Problem description: Your task is to find every line in the records that holds the string "Camp" and copy it.
### Entries shown ###
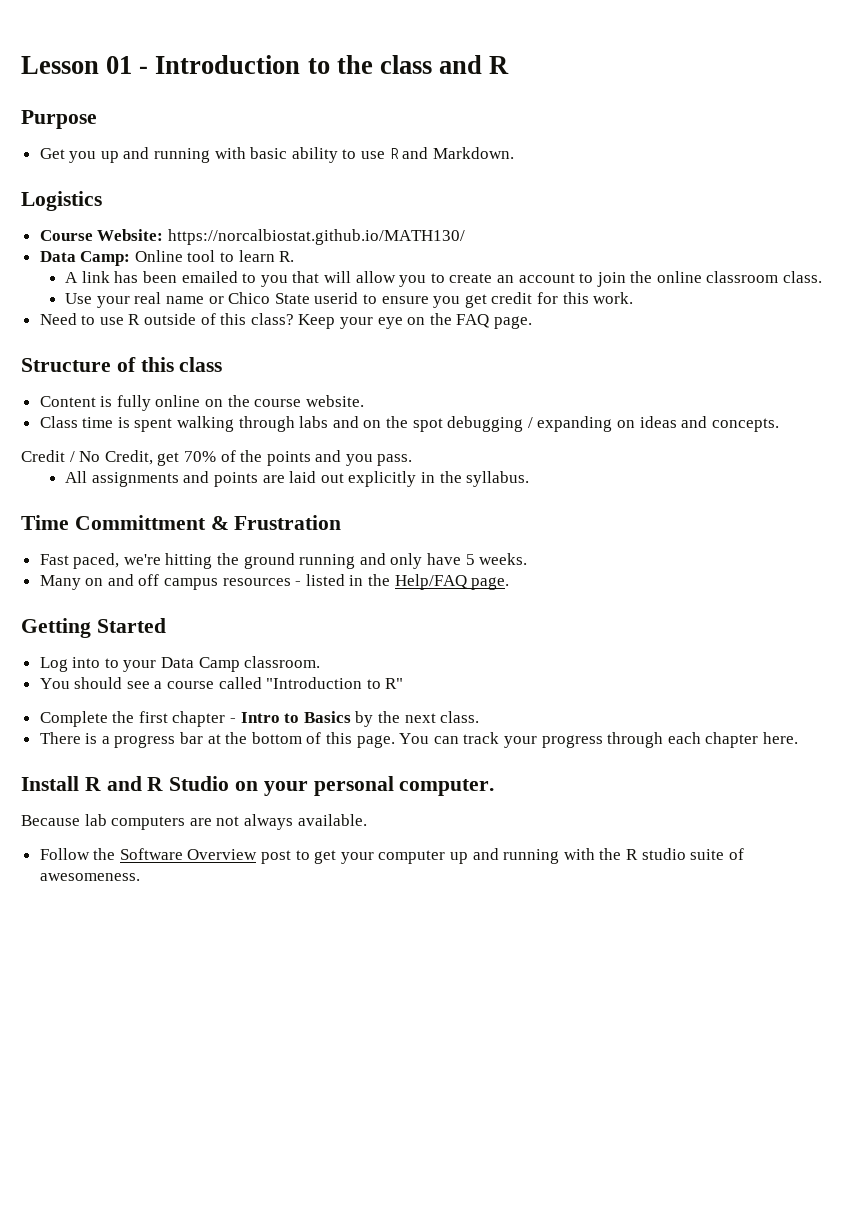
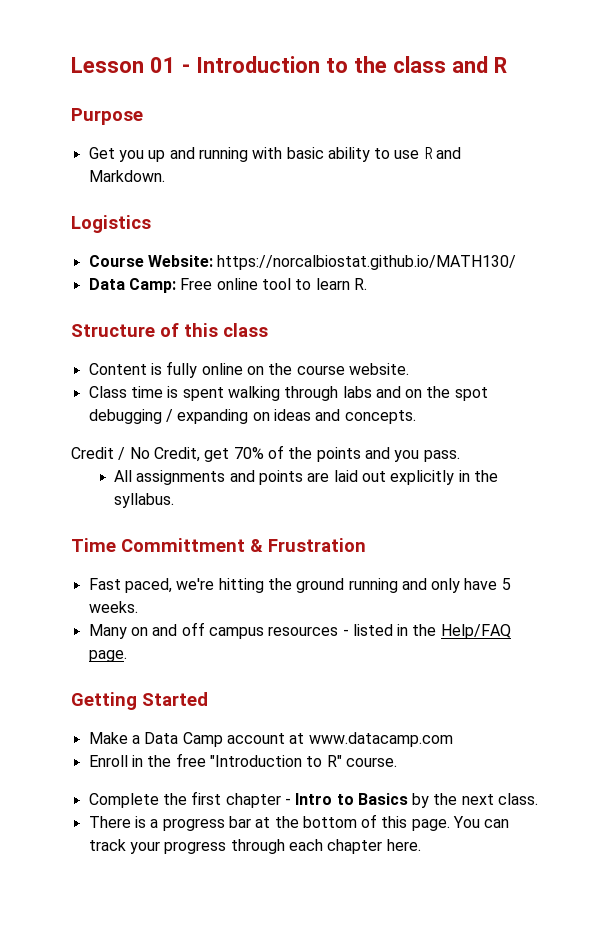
[134,250,183,262] Online -> [180,278,258,290] Free online
[65,271,823,287] [65,292,634,308] [39,313,532,329] // A link has been emailed to you that will allow you to create an account to join the online classroom class. // Use your real name or Chico State userid to ensure you get credit for this work. // Need to use R outside of this class? Keep your eye on the FAQ page. -> (367, 284) none
[39,656,321,672] [39,677,262,689] Log into to your Data Camp classroom. // You should see a course called -> [88,732,453,747] [88,753,206,767] Make a Data Camp account at www.datacamp.com // Enroll in the free
(404, 683) none -> [345,757,397,767] course.
[21,776,495,796] [21,814,367,830] [39,848,744,864] [39,873,140,881] // Install R and R Studio on your personal computer. // Because lab computers are not always available. // Follow the Software Overview post to get your computer up and running with the R studio suite of awesomeness. -> (421, 845) none

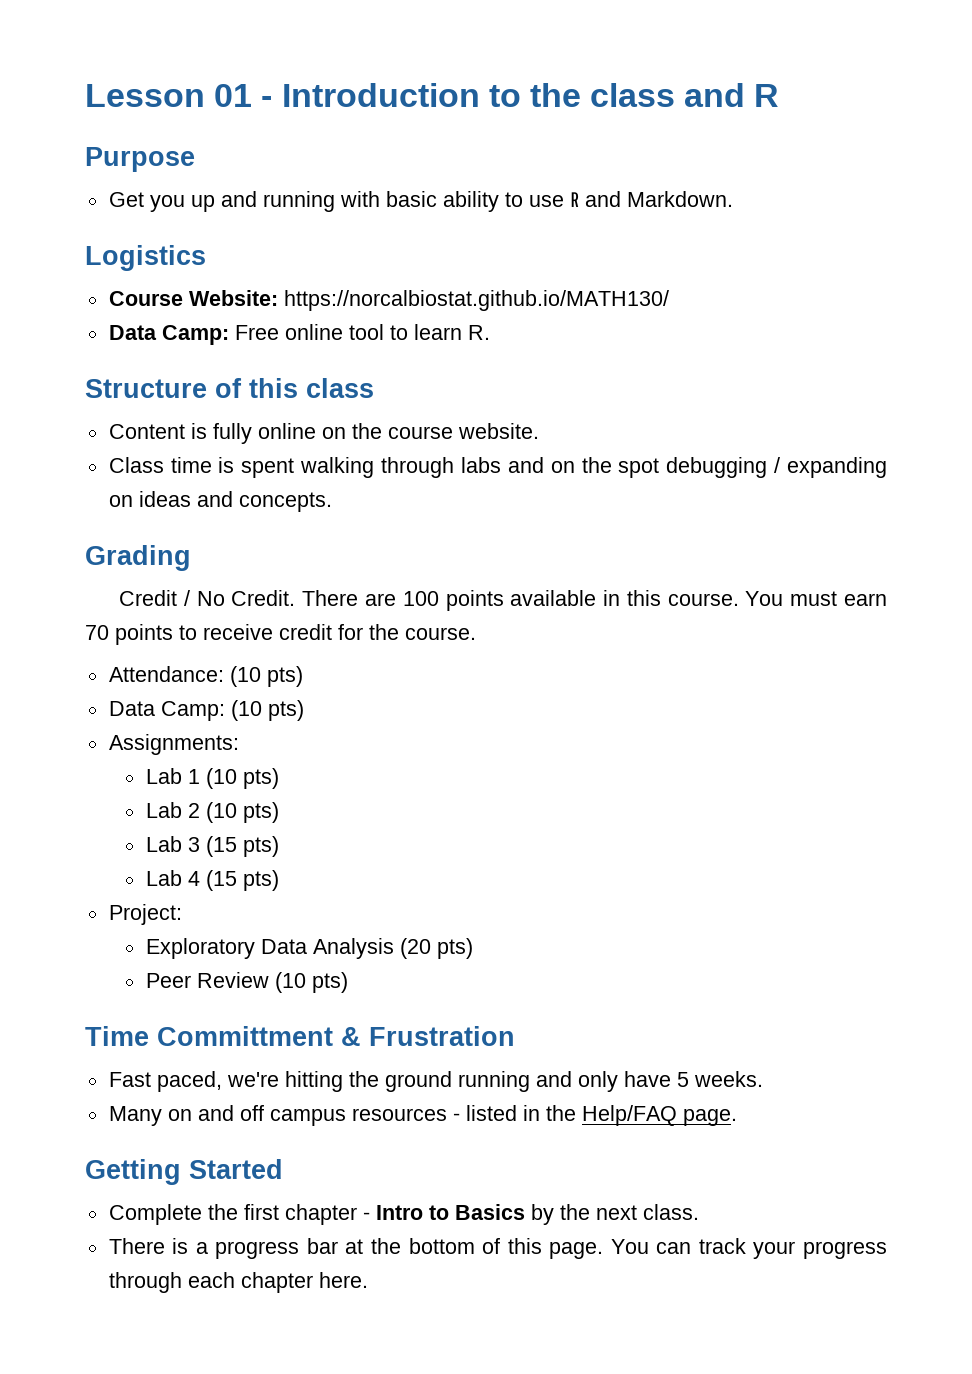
(416, 417) none -> [85,545,191,571] // Grading
[153,445,460,462] [114,470,498,485] [114,493,175,508] Credit, get 70% of the points and you pass. // All assignments and points are laid out explicitly in the syllabus. -> [231,590,887,611] [85,624,476,645] [108,666,303,687] [108,700,304,721] [108,734,239,755] [145,768,279,789] [145,802,279,823] [145,836,279,857] [145,870,279,891] [108,904,182,925] [145,938,473,959] [145,972,348,993] Credit. There are 100 points available in this course. You must earn 70 points to receive credit for the course. // Attendance: (10 pts) // Data Camp: (10 pts) // Assignments: // Lab 1 (10 pts) // Lab 2 (10 pts) // Lab 3 (15 pts) // Lab 4 (15 pts) // Project: // Exploratory Data Analysis (20 pts) // Peer Review (10 pts)
[88,732,453,747] [88,753,397,767] // Make a Data Camp account at www.datacamp.com // Enroll in the free "Introduction to R" course. -> (283, 1169) none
###
Problem solution:
[39,656,321,672] [39,677,262,689] Log into to your Data Camp classroom. // You should see a course called -> [88,732,453,747] [88,753,206,767] Make a Data Camp account at www.datacamp.com // Enroll in the free
[153,445,460,462] [114,470,498,485] [114,493,175,508] Credit, get 70% of the points and you pass. // All assignments and points are laid out explicitly in the syllabus. -> [231,590,887,611] [85,624,476,645] [108,666,303,687] [108,700,304,721] [108,734,239,755] [145,768,279,789] [145,802,279,823] [145,836,279,857] [145,870,279,891] [108,904,182,925] [145,938,473,959] [145,972,348,993] Credit. There are 100 points available in this course. You must earn 70 points to receive credit for the course. // Attendance: (10 pts) // Data Camp: (10 pts) // Assignments: // Lab 1 (10 pts) // Lab 2 (10 pts) // Lab 3 (15 pts) // Lab 4 (15 pts) // Project: // Exploratory Data Analysis (20 pts) // Peer Review (10 pts)
[88,732,453,747] [88,753,397,767] // Make a Data Camp account at www.datacamp.com // Enroll in the free "Introduction to R" course. -> (283, 1169) none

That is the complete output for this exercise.